Assigned task:
Taking the line that contains "Sage Green Acrylic" as the first and the final line of the records as the last, write out every line between them exactly, ends included, and nothing else.

The data:
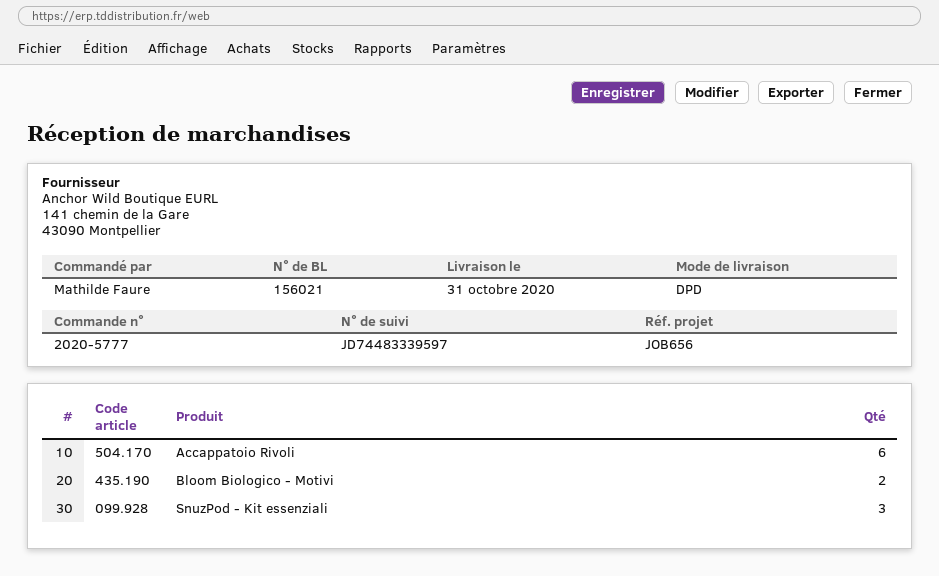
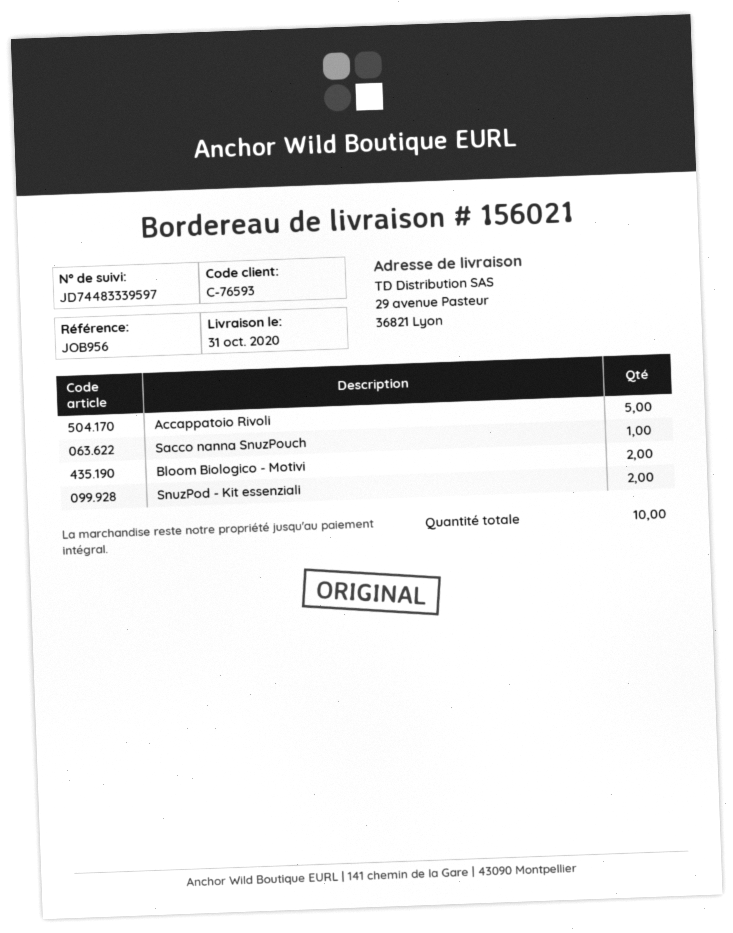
reference: JOB656 -> JOB956
Accappatoio Rivoli: 6 -> 5
SnuzPod - Kit essenziali: 3 -> 2
Sacco nanna SnuzPouch: none -> 1

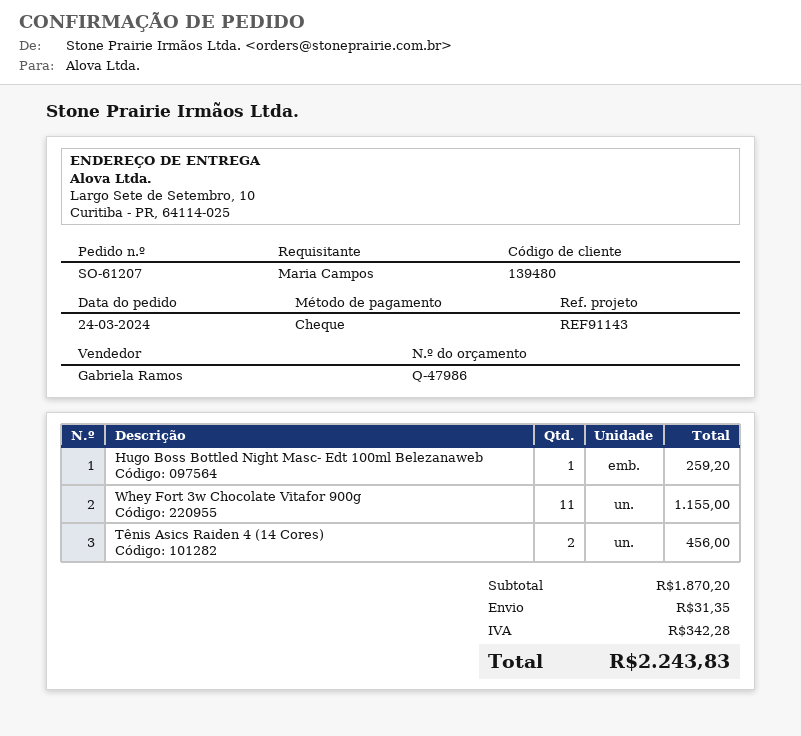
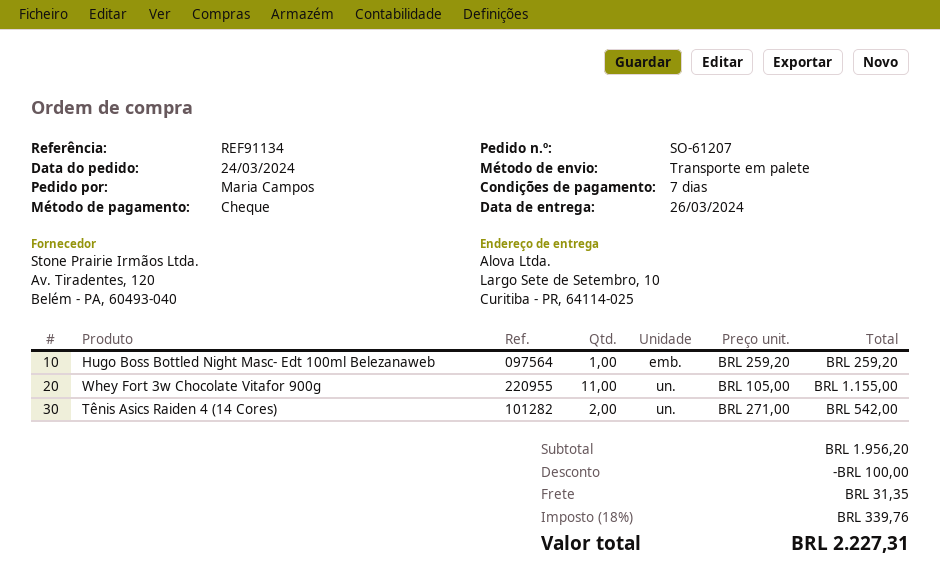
reference: REF91143 -> REF91134
Tênis Asics Raiden 4 (14 Cores): 2 for 456.00 -> 2 for 542.00
subtotal: 1870.20 -> 1956.20
discount: none -> 100.00
tax: 342.28 -> 339.76
total: 2243.83 -> 2227.31

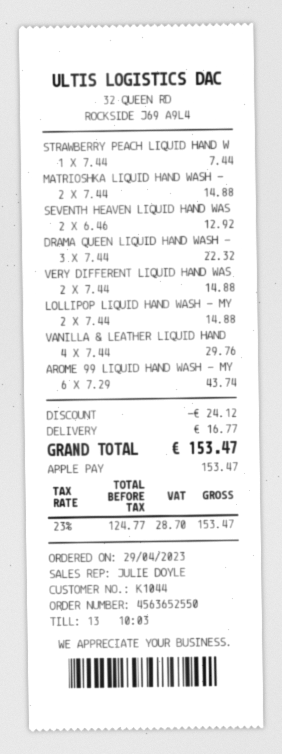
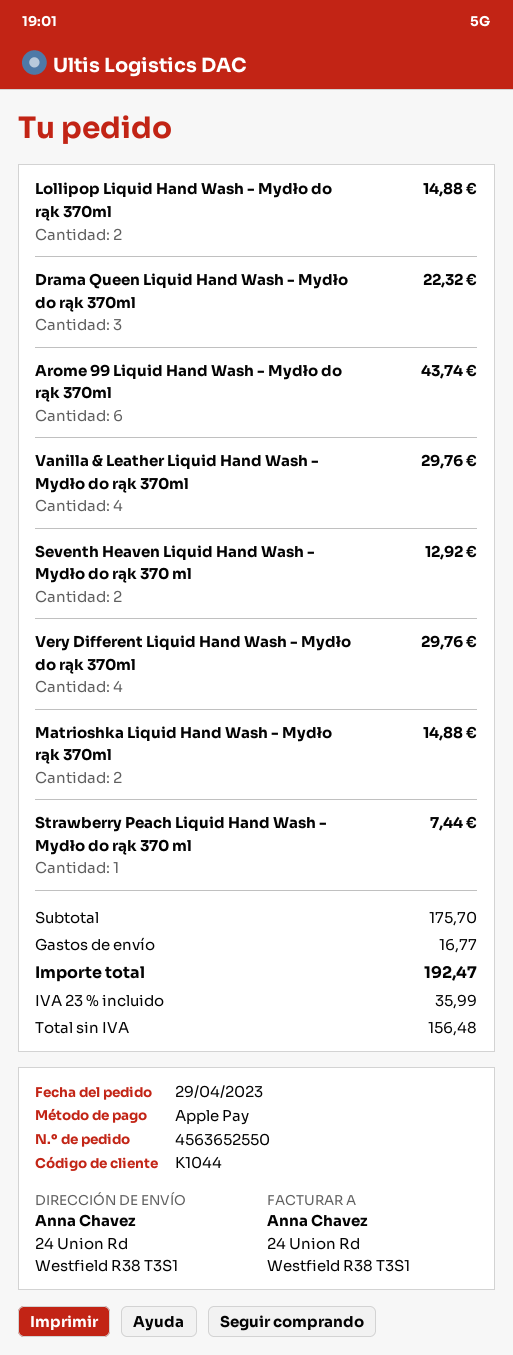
VERY DIFFERENT LIQUID HAND WAS: 2 for 14.88 -> 4 for 29.76
discount: 24.12 -> none
net: 124.77 -> 156.48
tax: 23% = 28.70 -> 23% = 35.99
total: 153.47 -> 192.47

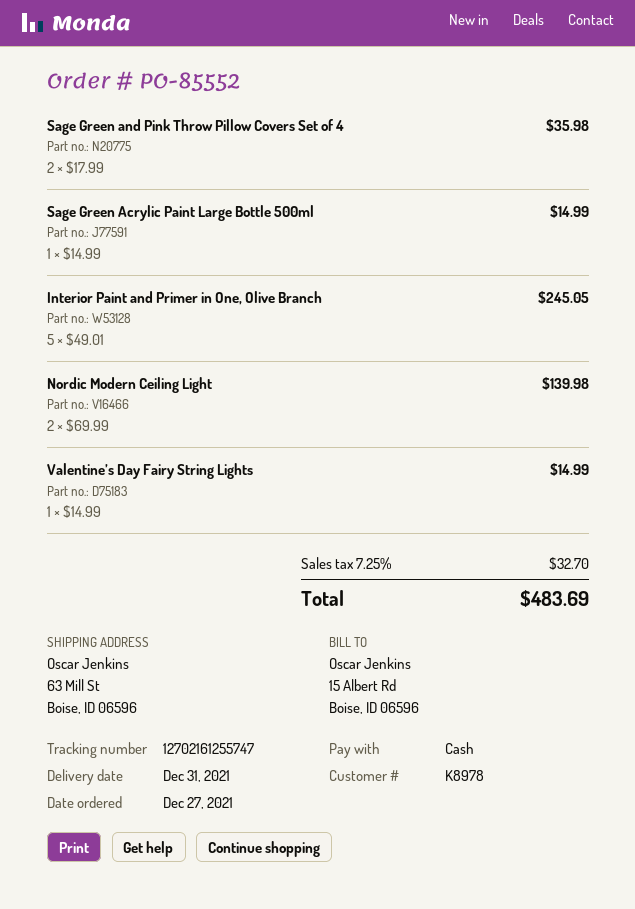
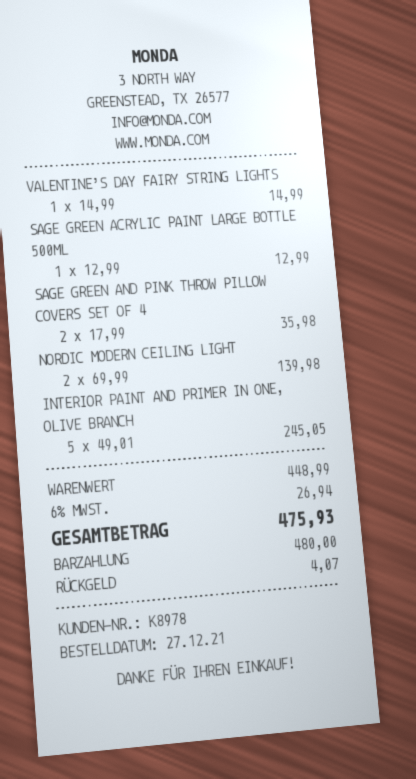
Sage Green Acrylic Paint Large Bottle 500ml: 1 x 14.99 = 14.99 -> 1 x 12.99 = 12.99
tax: 7.25% = 32.70 -> 6% = 26.94
total: 483.69 -> 475.93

Solution:
Sage Green Acrylic Paint Large Bottle 500ml: 1 x 14.99 = 14.99 -> 1 x 12.99 = 12.99
tax: 7.25% = 32.70 -> 6% = 26.94
total: 483.69 -> 475.93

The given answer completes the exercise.